Thanks to Patricia Tilton at Children’s Books Heal for recommending this one several months ago. It took a long time to reach the top of my to read pile but the wait was worth the time spent turning the pages.
I immersed myself into three stories of families fleeing dictatorship for a better life. Told in third person, it stays close to the young main characters, each from a different time: Josef in 1930’s Nazi Germany; Isabel in 1994 Cuba; and Mahmoud in 2015 Syria. Their tales of escape are told in alternating chapters. In many ways the sad stories were hard to read. No family in this world should have to endure the suffering that took place on these pages.

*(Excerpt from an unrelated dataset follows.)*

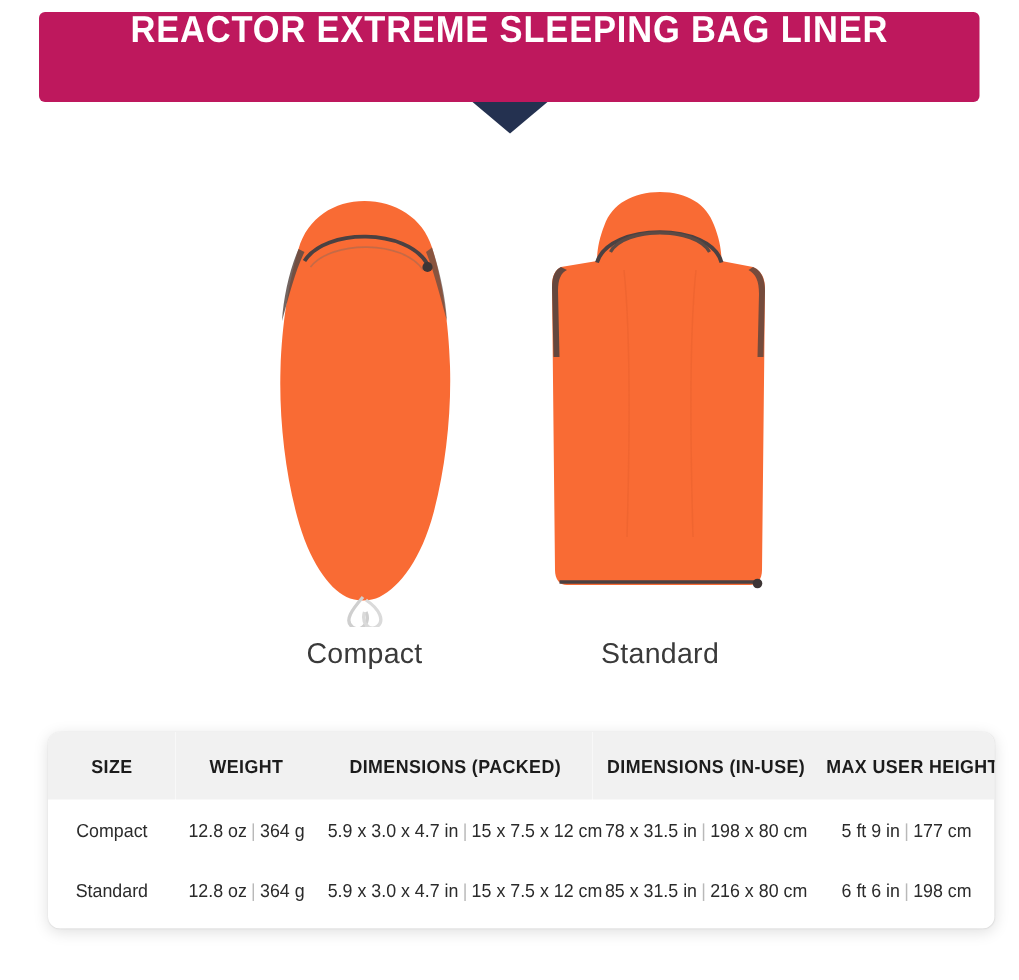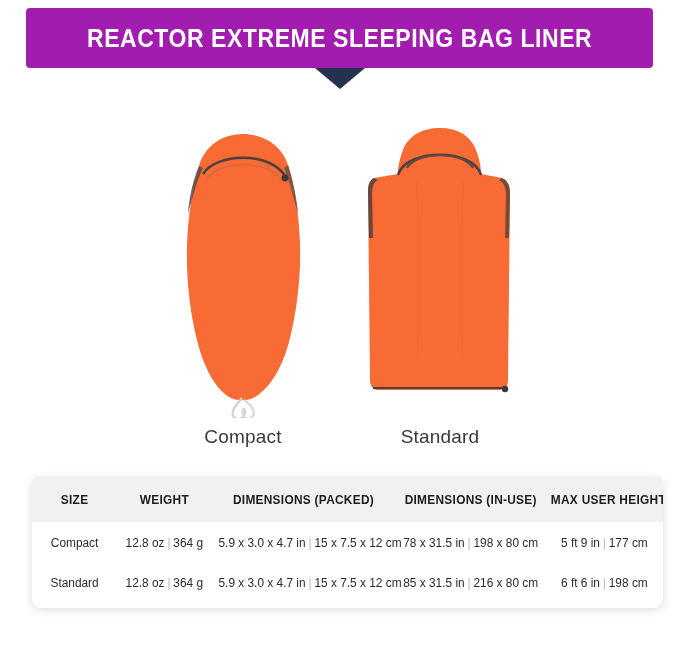"REACTOR EXTREME SLEEPING BAG LINER" .banner { align-items: center -> none; background: #a21caf -> #be185d }
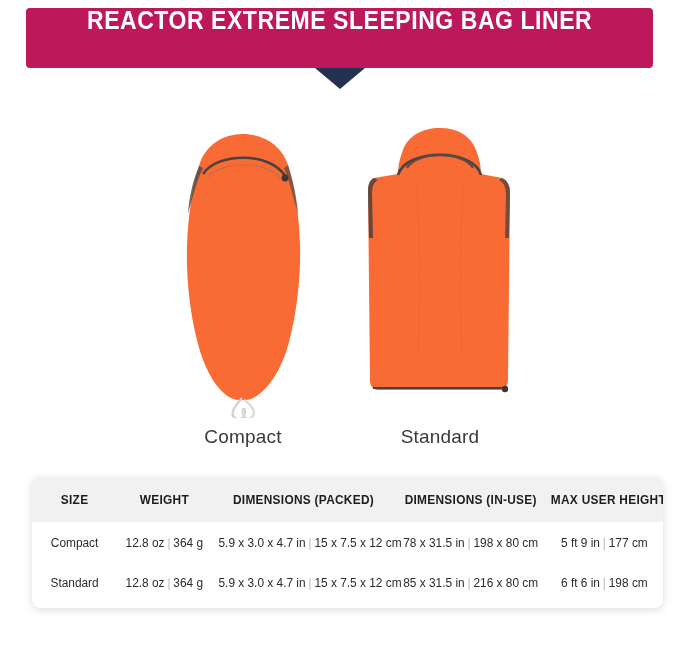"SIZE" .spec-card { top: 477px -> 488px }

What it does do is provide empathy for the seemingly endless refugee crisis. The writing here is crisp and tension filled and although the young characters are fiction, the facts surrounding their terror are real. Historical fiction should bring to light a different time period so readers can learn. It’s accomplished at the highest level here and won’t be a book you’ll soon forget.
PUBLICATION DATE: 2017 PAGE COUNT: 352
From SCHOLASTIC PRESS: … All three kids go on harrowing journeys in search of refuge. All will face unimaginable dangers — from drownings to bombings to betrayals. But there is always the hope of tomorrow. And although Josef, Isabel, and Mahmoud are separated by continents and decades, shocking connections will tie their stories together in the end.
FIVE THINGS TO LIKE ABOUT: REFUGEE
- The stories told here would be a fantastic discussion springboard for upper middle grade on up through high school. Younger readers should be cautioned of the violence and death portrayed on the pages before they even think about reading this one.
- The unfolding of events in each time period will challenge your thinking. The refugee crisis will continue to have more chapters unfold and finding a solution should be a top priority of our leaders. History shows sending them back is not the right answer.
- Cell phones come into play for Mahmoud and his family. A technology I hadn’t even connected in helping with a refugees path to freedom.
- The cover depicts the danger ahead and the feeling of isolation each of the characters face. A perfect visual.
- I appreciated the short chapters. Teachers often don’t have 20 minutes to read a full chapter out loud with the length of many MG books. Small doses followed by discussion will lead to better understanding.
FAVORITE LINES: Although not a line from the story, this comes from the Author’s Notes after describing what we can do to help the refuge situation:
I will be donating a portion of my proceeds from the sale of this book to UNICEF, to support their relief efforts with refugee children around the world.
I was an eighth grade English teacher before I was a full-time writer, so I suspect that’s what I would be doing. My dream job, outside of writing novels? Game show host. I also wish I could draw comics. (See more at Alan’s website)
Make a comment if you have time. I enjoy reading all of them. Click on the comments link below.
I’m excited to read this book. I’m working on something right now that reminds me of this theme. I hope our country will always be a refuge for refugees.
I was interested when Patricia reviewed this. You just confirmed it needs to be on my list. Thanks for the reminder. Have a wonderful holiday season.
This one is showing up on a lot of lists. Also take a look at Senzai’s Escape from Aleppo and Abawi’s A Land of Permanent Goodbyes for more perspectives on the events.
I am so glad you enjoyed this story and I liked how you shared ways it could be used in the classroom. This was one of my favorite reads this year!
Also following Patricia’s recommendation, I just read this one with my reluctant reader son, and now he is a huge Alan Gratz fan! Although I thought the amount of action was somewhat over the top at times, he loved it. It is an intense book. I like how the author follows three different families, so it is like three books in one.
Wow, this sounds like an intense book and one I haven’t heard of before.
Thanks for reviewing this one. I’ve been seeing it around, and was glad to finally hear what people were thinking of it!